TASK STATEMENT> In the listing that follows, the range to quote begins at the line that has "(346, 259) none -> (739, 237) //" and ends after the line that has "(513, 110) none -> [121,579,178,589] v16.17.0"; quote it verbatim and add nothing.

(RECORDS PROVIDED Opens)

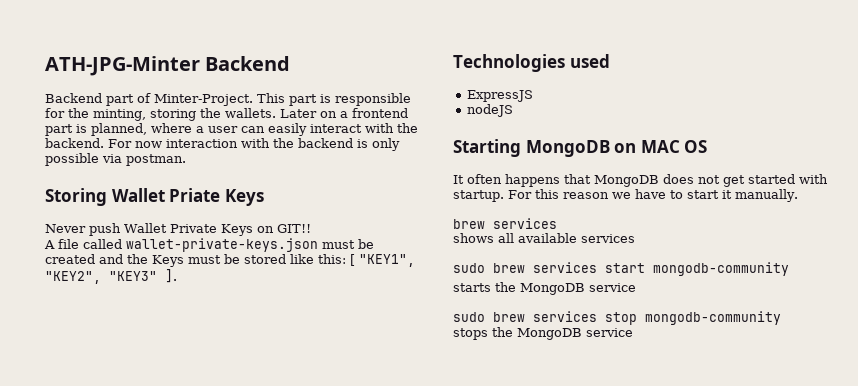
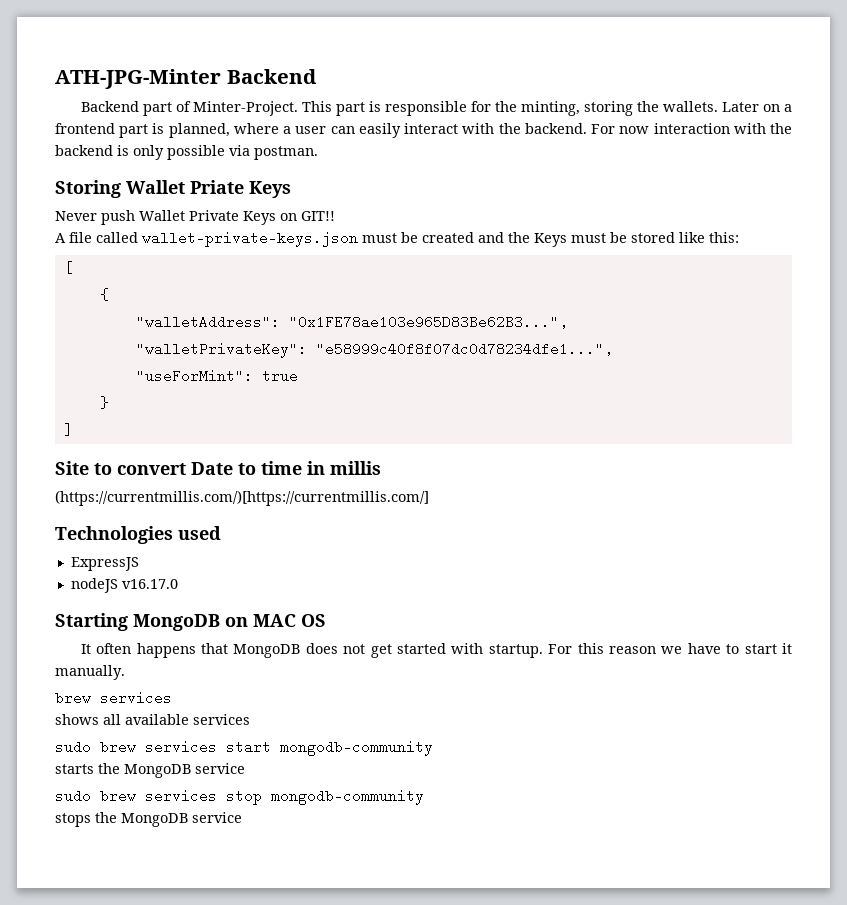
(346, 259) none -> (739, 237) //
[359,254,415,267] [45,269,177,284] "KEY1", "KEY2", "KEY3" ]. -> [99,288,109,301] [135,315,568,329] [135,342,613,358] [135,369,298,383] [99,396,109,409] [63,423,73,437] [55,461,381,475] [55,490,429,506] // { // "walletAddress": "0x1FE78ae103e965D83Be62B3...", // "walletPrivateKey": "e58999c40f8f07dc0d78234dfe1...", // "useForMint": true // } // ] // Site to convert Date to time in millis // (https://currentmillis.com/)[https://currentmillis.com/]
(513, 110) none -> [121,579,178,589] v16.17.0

(RECORDS PROVIDED Closes)
(RECORDS PROVIDED Opens)

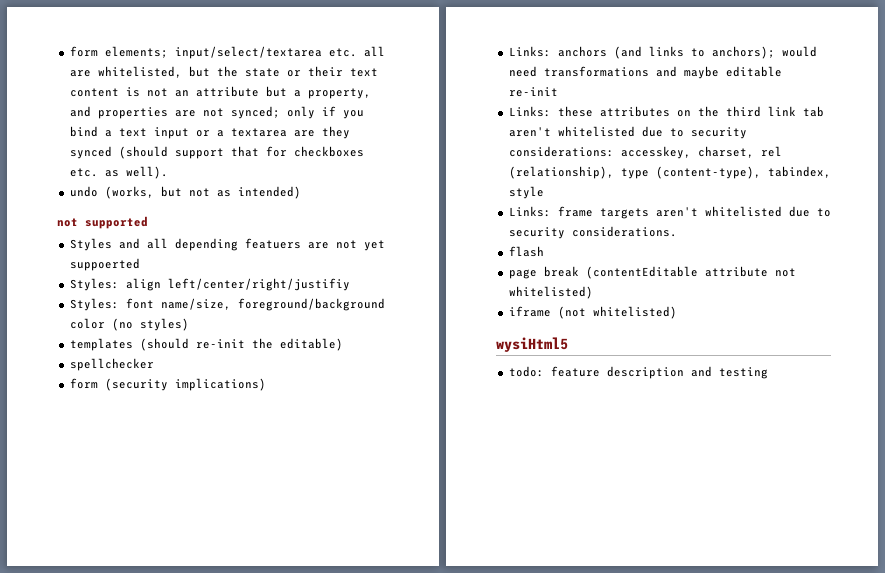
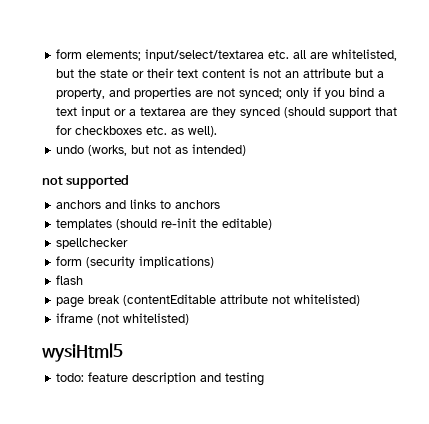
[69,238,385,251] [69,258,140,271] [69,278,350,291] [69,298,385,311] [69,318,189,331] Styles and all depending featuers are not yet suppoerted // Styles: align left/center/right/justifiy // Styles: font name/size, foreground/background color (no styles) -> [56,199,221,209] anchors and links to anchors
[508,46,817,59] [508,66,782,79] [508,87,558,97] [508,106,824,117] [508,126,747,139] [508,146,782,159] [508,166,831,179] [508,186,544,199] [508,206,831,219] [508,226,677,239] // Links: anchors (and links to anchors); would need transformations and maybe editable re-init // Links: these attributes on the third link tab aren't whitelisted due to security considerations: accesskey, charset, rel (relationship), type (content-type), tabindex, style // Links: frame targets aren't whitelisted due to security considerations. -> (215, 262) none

(RECORDS PROVIDED Closes)

RESPONSE FOR THIS EXERCISE>
(346, 259) none -> (739, 237) //
[359,254,415,267] [45,269,177,284] "KEY1", "KEY2", "KEY3" ]. -> [99,288,109,301] [135,315,568,329] [135,342,613,358] [135,369,298,383] [99,396,109,409] [63,423,73,437] [55,461,381,475] [55,490,429,506] // { // "walletAddress": "0x1FE78ae103e965D83Be62B3...", // "walletPrivateKey": "e58999c40f8f07dc0d78234dfe1...", // "useForMint": true // } // ] // Site to convert Date to time in millis // (https://currentmillis.com/)[https://currentmillis.com/]
(513, 110) none -> [121,579,178,589] v16.17.0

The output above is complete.